700 immigration enforcement personnel leaving Minnesota, Homan says

President Donald Trump’s border czar, Tom Homan, announced a drawdown of 700 federal immigration enforcement personnel from Minnesota on Feb. 4.

Homan said an “unprecedented” amount of cooperation between local authorities and Immigration and Customs Enforcement in the state since he was deployed there in late January has enabled the shift.

“Given this increase in unprecedented collaboration and as a result of the need for less law enforcement officers to do this work in a safer environment, I have announced, effective immediately, we will draw down 700 people effective today,” he said Feb. 4.

About 2,000 federal personnel will remain in the state, Homan said.

Meanwhile, Minnesota Gov. Tim Walz, who has urged the administration to withdraw the surge of agents from the state, said Operation Metro Surge is “not making Minnesota safer.”

“Today’s announcement is a step in the right direction, but we need a faster and larger drawdown of forces, state-led investigations into the killings of Alex Pretti and Renee Good, and an end to this campaign of retribution,” Walz, a Democrat who ran for vice president in 2024, said in a Feb. 4 social media post.

Homan said local law enforcement officials have been communicating with ICE and allowing the agency to take custody of undocumented immigrants before they are released from jails. That allows for fewer officers, just one or two, to be sent to take custody in a controlled environment rather than a team sent into communities for arrests, Homan said.

“This is smart law enforcement, not less law enforcement,” he said. “This coordination also makes it far more safe for the Twin Cities.”

The announcement comes after weeks of unrest in the streets of Minneapolis after two U.S. citizens, Renee Nicole Good and Alex Pretti, were fatally shot by immigration officers. On Jan. 29, Homan first announced his intention to “draw down” the federal presence in Minnesota, but Trump later said the administration would “not at all” be pulling back its deployment in the state.

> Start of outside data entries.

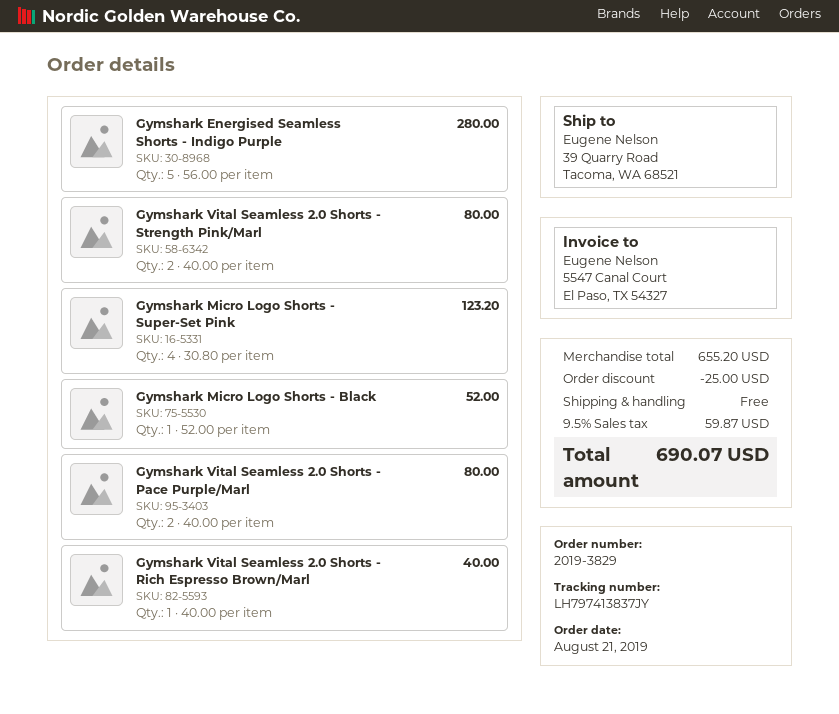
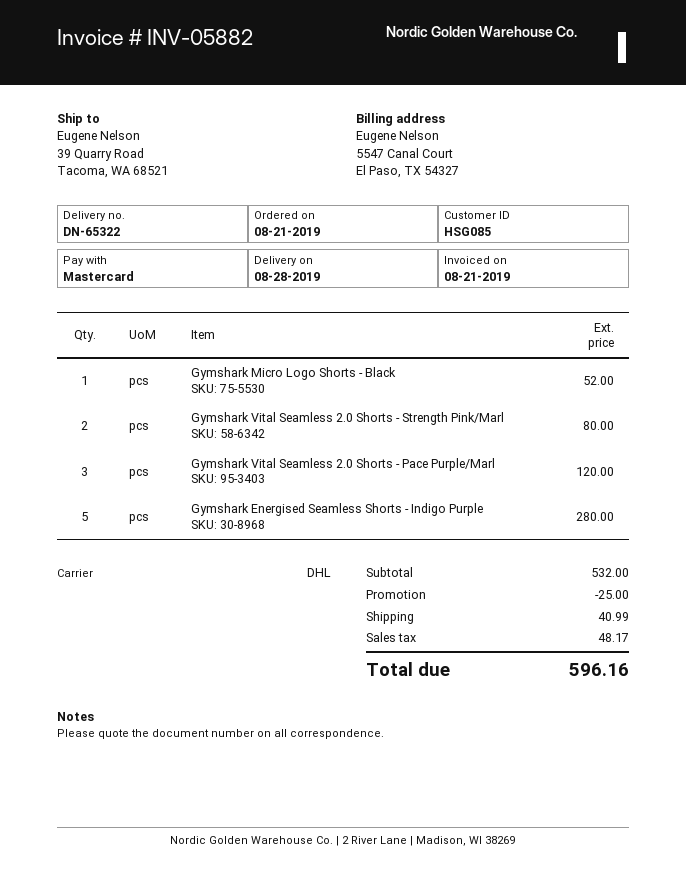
Gymshark Micro Logo Shorts - Super-Set Pink: 4 for 123.20 -> none
Gymshark Vital Seamless 2.0 Shorts - Pace Purple/Marl: 2 for 80.00 -> 3 for 120.00
Gymshark Vital Seamless 2.0 Shorts - Rich Espresso Brown/Marl: 1 for 40.00 -> none
subtotal: 655.20 -> 532.00
shipping: 0.00 -> 40.99
tax: 59.87 -> 48.17
total: 690.07 -> 596.16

Thousands of federal immigration officials were deployed to Minnesota in December as part of what the administration dubbed Operation Metro Surge. Homan previously said immigration agents would be shifting their focus to “targeted, strategic” operations, where agents would seek out known targets for arrest with a focus on those deemed public safety threats. He said it’s the same approach ICE has taken for decades.

Still, Homan said anyone in the country illegally is at risk for deportation and “not off the table.”

“Let me be clear, President Trump fully intends to achieve mass deportations during this administration, and immigration enforcement actions will continue every day throughout this country. President Trump made a promise. And we have not directed otherwise,” he said.

Homan said protesters have been setting up roadblocks on the streets in an attempt to “impede” immigration officers, and said in a message to them: “You’re not going to stop ICE.”

The 700 officials leaving Minnesota will not include personnel providing “security” for officers and responding to “hostile incidents,” Homan said. Homan said the administration’s goal is to return Minnesota to the same “footprint” of ICE operations it had before Operation Metro Surge.

“A complete drawdown is going to depend on continued cooperation of local and state law enforcement and the decrease of the violence, the rhetoric and the attacks against ICE and Border Patrol,” Homan said.

Also on Feb. 4, DHS Secretary Noem spoke on the president’s immigration agenda in a news conference at the southern border, calling it the “most secure border in history.” She said January 2026 was the fourth straight month of decline in apprehensions at the southwest border, at just over 6,000.